Other evidence that the figure is Athena includes the helmet adorned with an owl and the shield bearing the head of Medusa. An engraving of Pallas Athena that appeared in the 1659 wedding parade of Henriette Catharina of Nassau and John George II, Prince of Anhalt-Dessau, is similar to this work in terms of pose and costume. This goddess was portrayed by Rembrandt's son, Titus van Rijn, which has led to the hypothesis that Rembrandt painted this work based on Titus' appearance in the parade. Titus may have posed as a model.

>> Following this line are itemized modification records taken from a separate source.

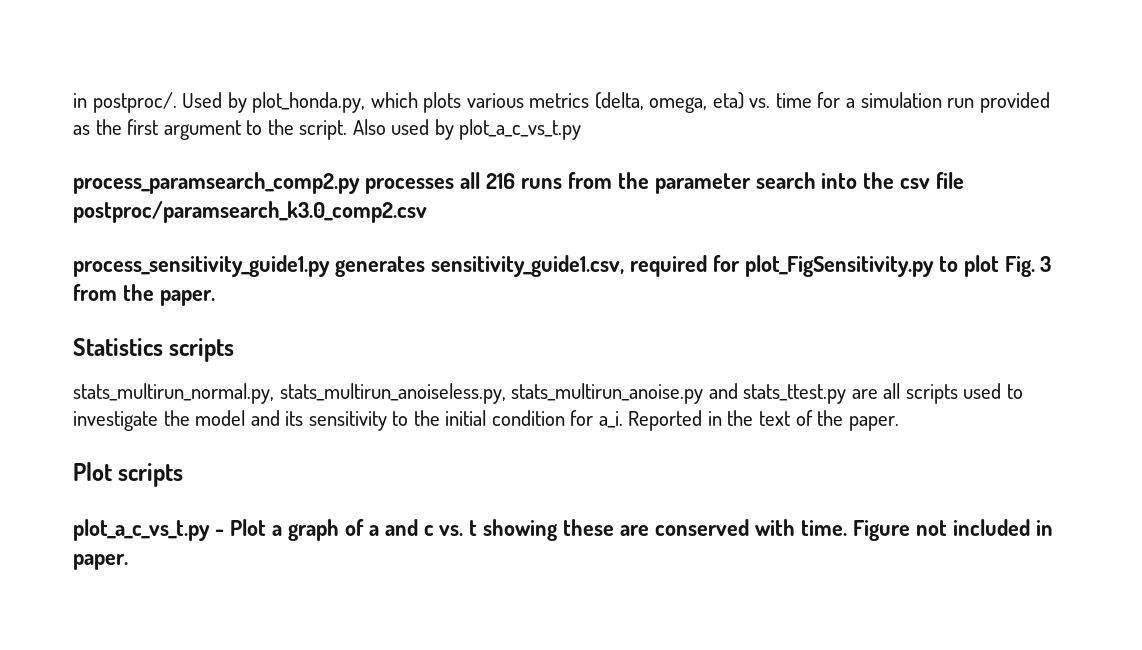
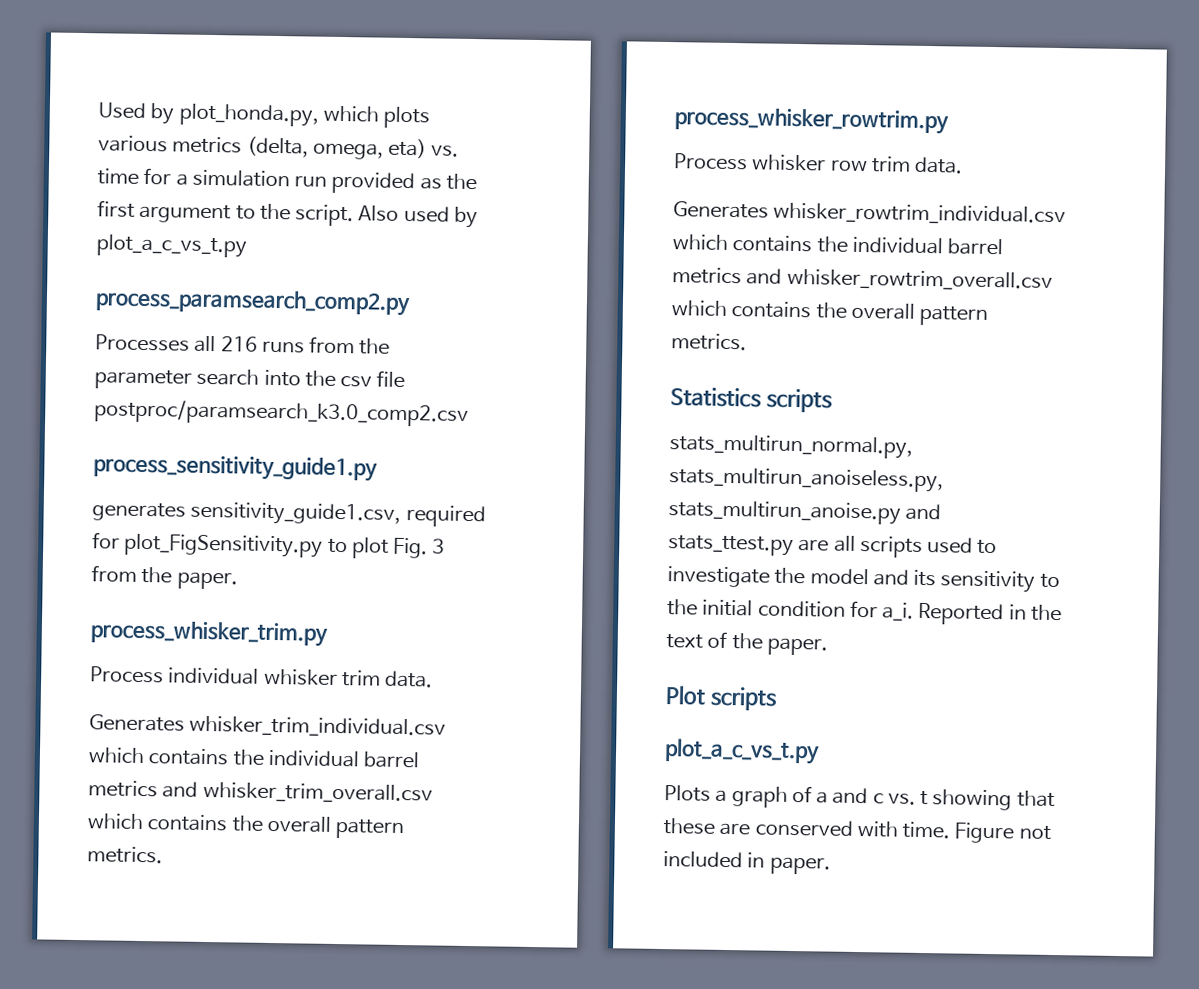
[73,92,177,113] in postproc/. -> (98, 110) none
[364,178,454,194] processes -> [95,334,190,352] // Processes
(330, 266) none -> (378, 468) //
(215, 298) none -> [90,620,328,647] [90,666,434,688] [89,714,447,738] [88,747,421,769] [88,780,433,804] [87,813,405,840] [87,846,163,864] [674,107,949,135] [674,153,964,174] [673,201,1067,226] [672,234,1004,256] [672,267,1053,291] [671,300,989,326] [671,333,747,351] // process_whisker_trim.py // Process individual whisker trim data. // Generates whisker_trim_individual.csv which contains the individual barrel metrics and whisker_trim_overall.csv which contains the overall pattern metrics. // process_whisker_rowtrim.py // Process whisker row trim data. // Generates whisker_rowtrim_individual.csv which contains the individual barrel metrics and whisker_rowtrim_overall.csv which contains the overall pattern metrics.
[214,519,266,536] - Plot -> [664,785,711,802] // Plots
(559, 530) none -> [1016,790,1055,808] that

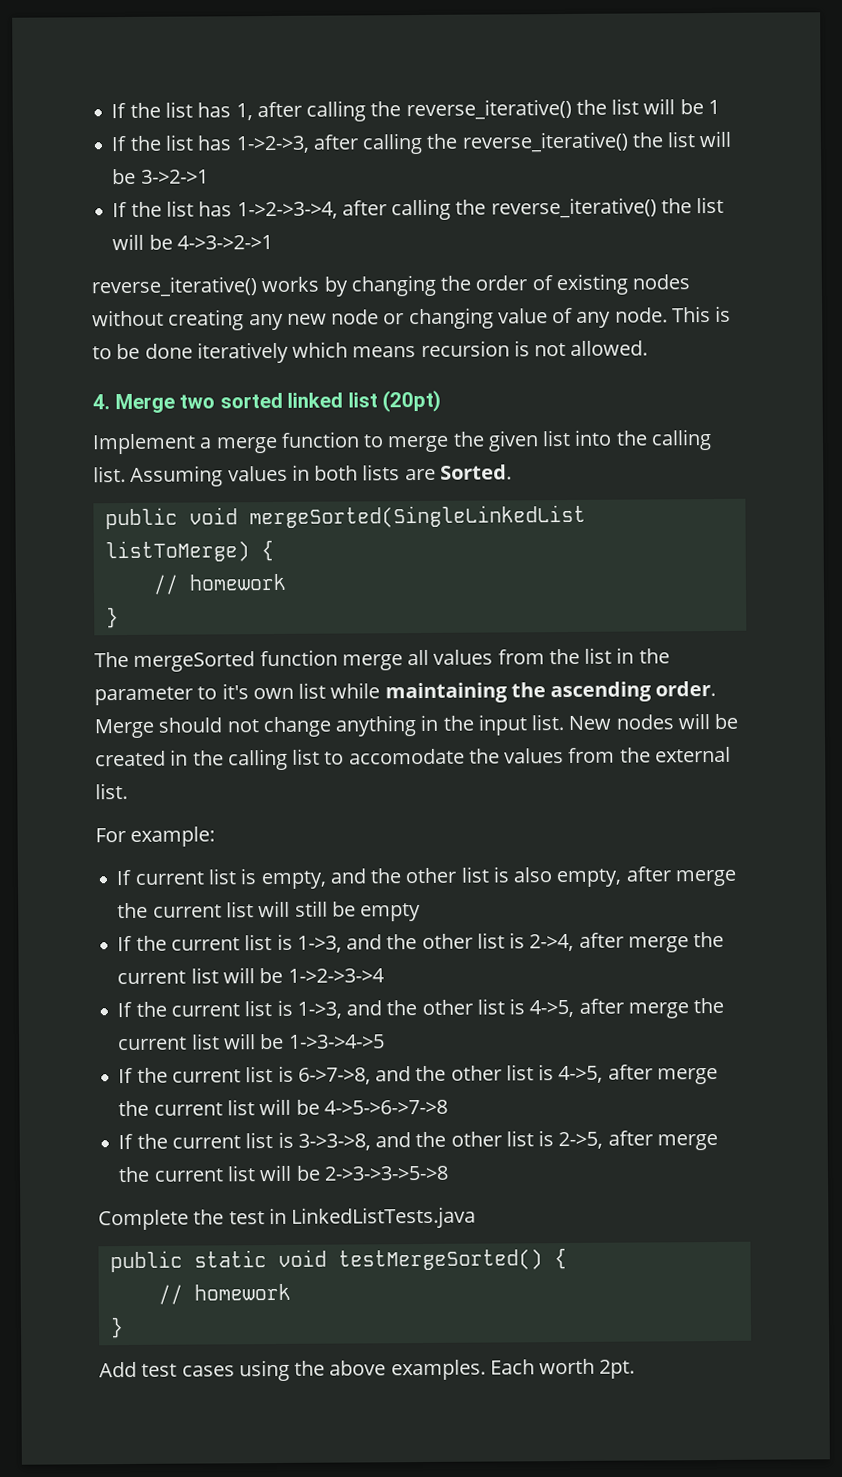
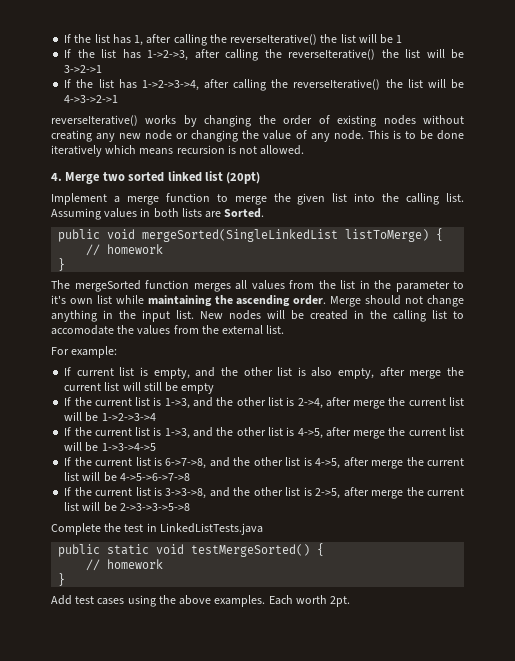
[405,98,572,121] reverse_iterative() -> [230,34,318,45] reverseIterative()
[461,131,629,153] reverse_iterative() -> [288,49,376,60] reverseIterative()
[490,197,657,219] reverse_iterative() -> [293,79,381,90] reverseIterative()
[91,276,257,298] reverse_iterative() -> [51,115,138,126] reverseIterative()
(494, 318) none -> [242,130,260,139] the
[341,654,403,671] merge -> [193,283,231,292] merges

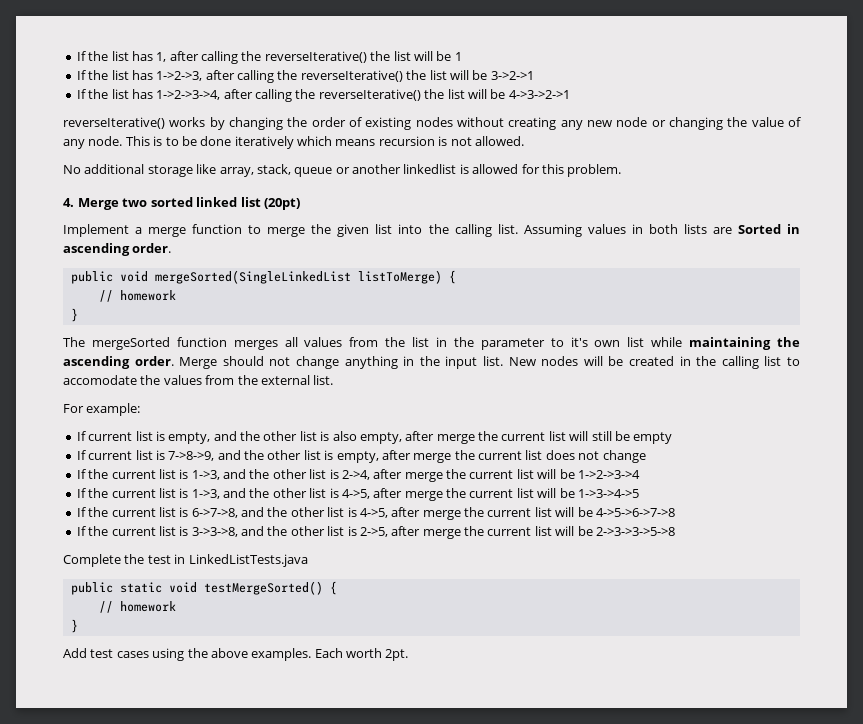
(305, 150) none -> [63,164,622,177] // No additional storage like array, stack, queue or another linkedlist is allowed for this problem.
[224,208,265,218] Sorted. -> [737,224,800,234] [63,243,172,256] Sorted in ascending order.
(215, 388) none -> [76,450,646,463] // If current list is 7->8->9, and the other list is empty, after merge the current list does not change

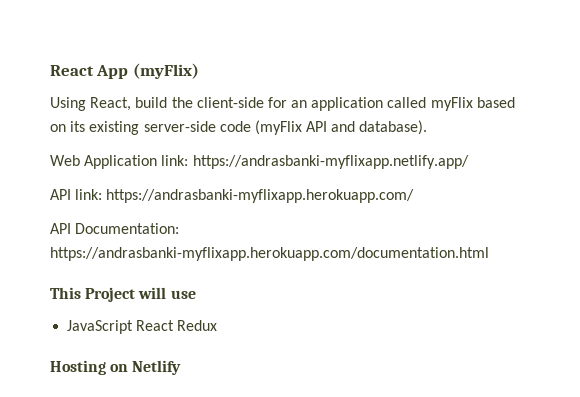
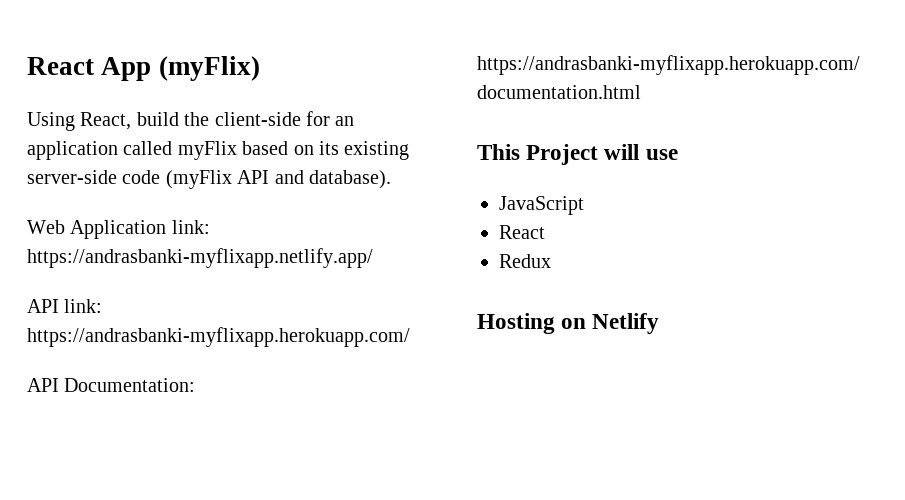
[136,320,175,331] React -> [499,225,545,239] // React //

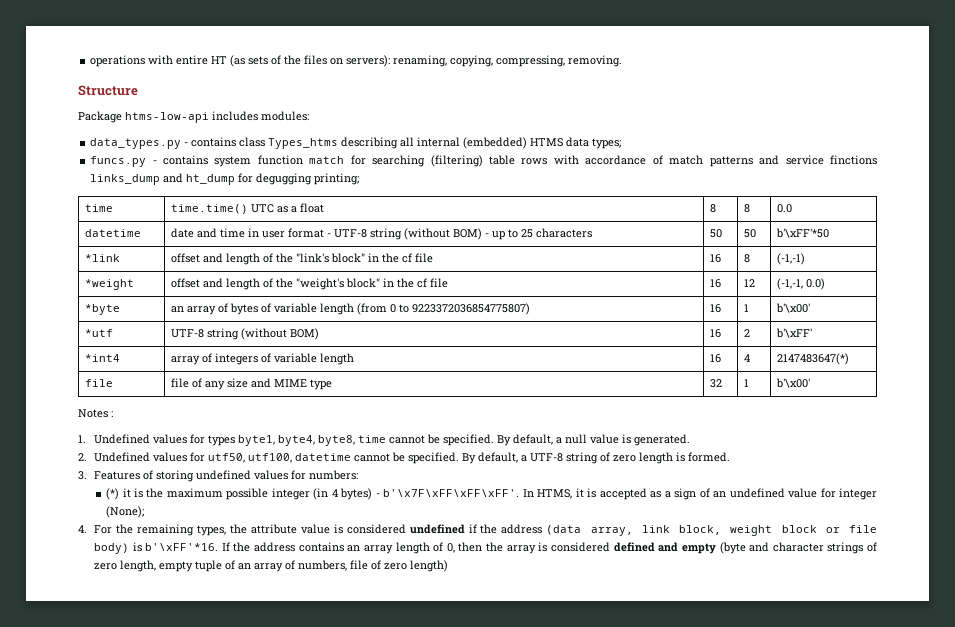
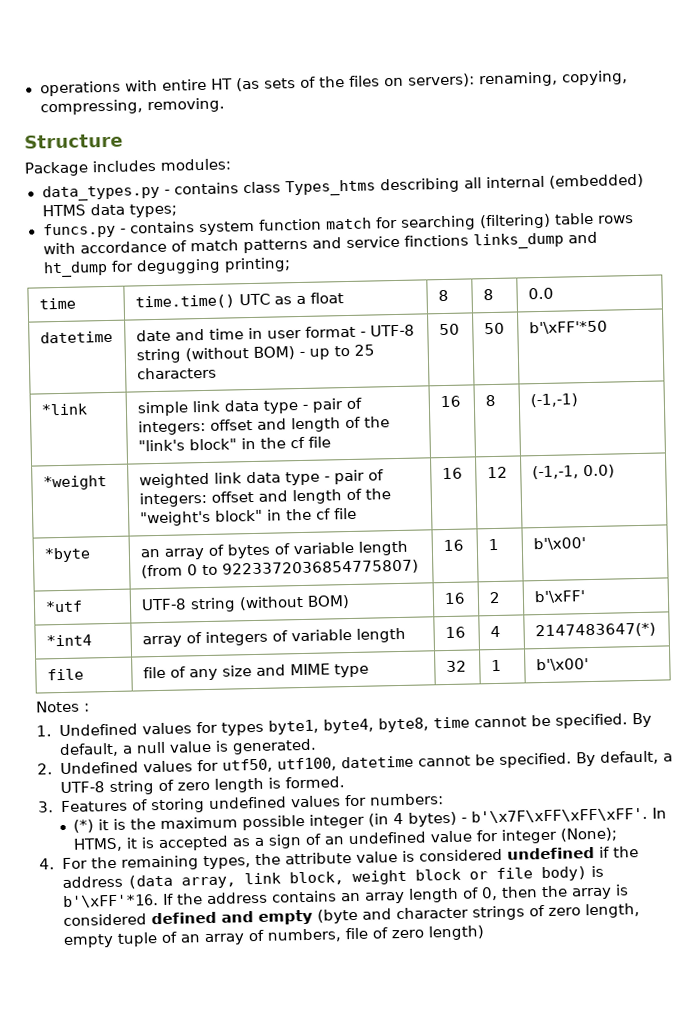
[125,112,209,123] htms-low-api -> (89, 169) none
(121, 258) none -> [136,397,362,417] [137,419,206,436] simple link data type - pair of integers:
(135, 284) none -> [138,469,384,489] [138,491,207,508] weighted link data type - pair of integers:

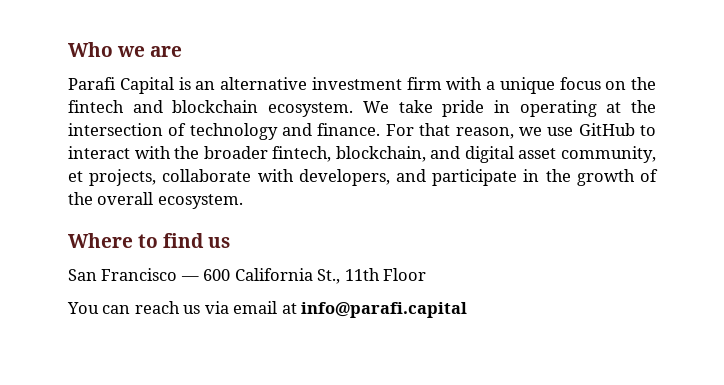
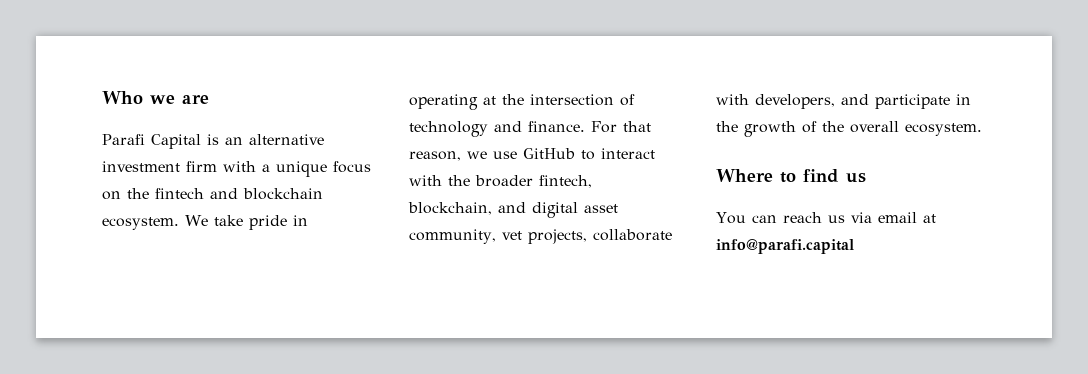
[68,171,83,182] et -> [501,231,522,240] vet
[68,268,427,284] // San Francisco — 600 California St., 11th Floor -> (866, 178) none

A recent hypothesis suggests that this painting was part of a trilogy, alongside the Louvre's Venus en Amour (1660s) and the Hammer Museum's Juno (early 1660s). The view is that the three works were probably commissioned from Rembrandt by the art dealer Herman Becker (c. 1617–1678).

==Attribution==
For many years, this painting was considered an authentic Rembrandt work, but since 1991, several researchers have questioned its attribution to Rembrandt. This was first suggested by an art historian Christopher Brown, who suggested that it was the work of one of Rembrandt's students. In 2006, Ernst van de Wetering proposed that Rembrandt had completed the work with the help of an assistant in his studio, and this view has since become generally accepted. While examination of the sketch certainly reveals the expressive power of Rembrandt's own work, there are also areas where this is less evident. The Netherlands Institute for Art History attributes the painting to Rembrandt and his workshop, or to Rembrandt's workshop.

==Provenance==
The circumstances surrounding the painting's creation and its early provenance remain unknown. The first known owner with certainty was the French art collector, Count Sylvain Raphaël de Baudouin. Baudouin's collection, including this work, was sold to Empress Catherine II of Russia in 1780 or the following year, 1781. Subsequently, the painting was transferred to the Hermitage Museum in Saint Petersburg. In 1930, the Armenian businessman Calouste Gulbenkian acquired the work in Paris through the Antikvariat, an agency within the Soviet Ministry of Industry and Trade dealing in the sale and trade of artworks acquired from domestic museums. In 1942, Gulbenkian emigrated to Portugal to avoid World War II and died in Lisbon in 1955. Subsequently, the painting was acquired by the Calouste Gulbenkian Museum upon its establishment and became part of its collection.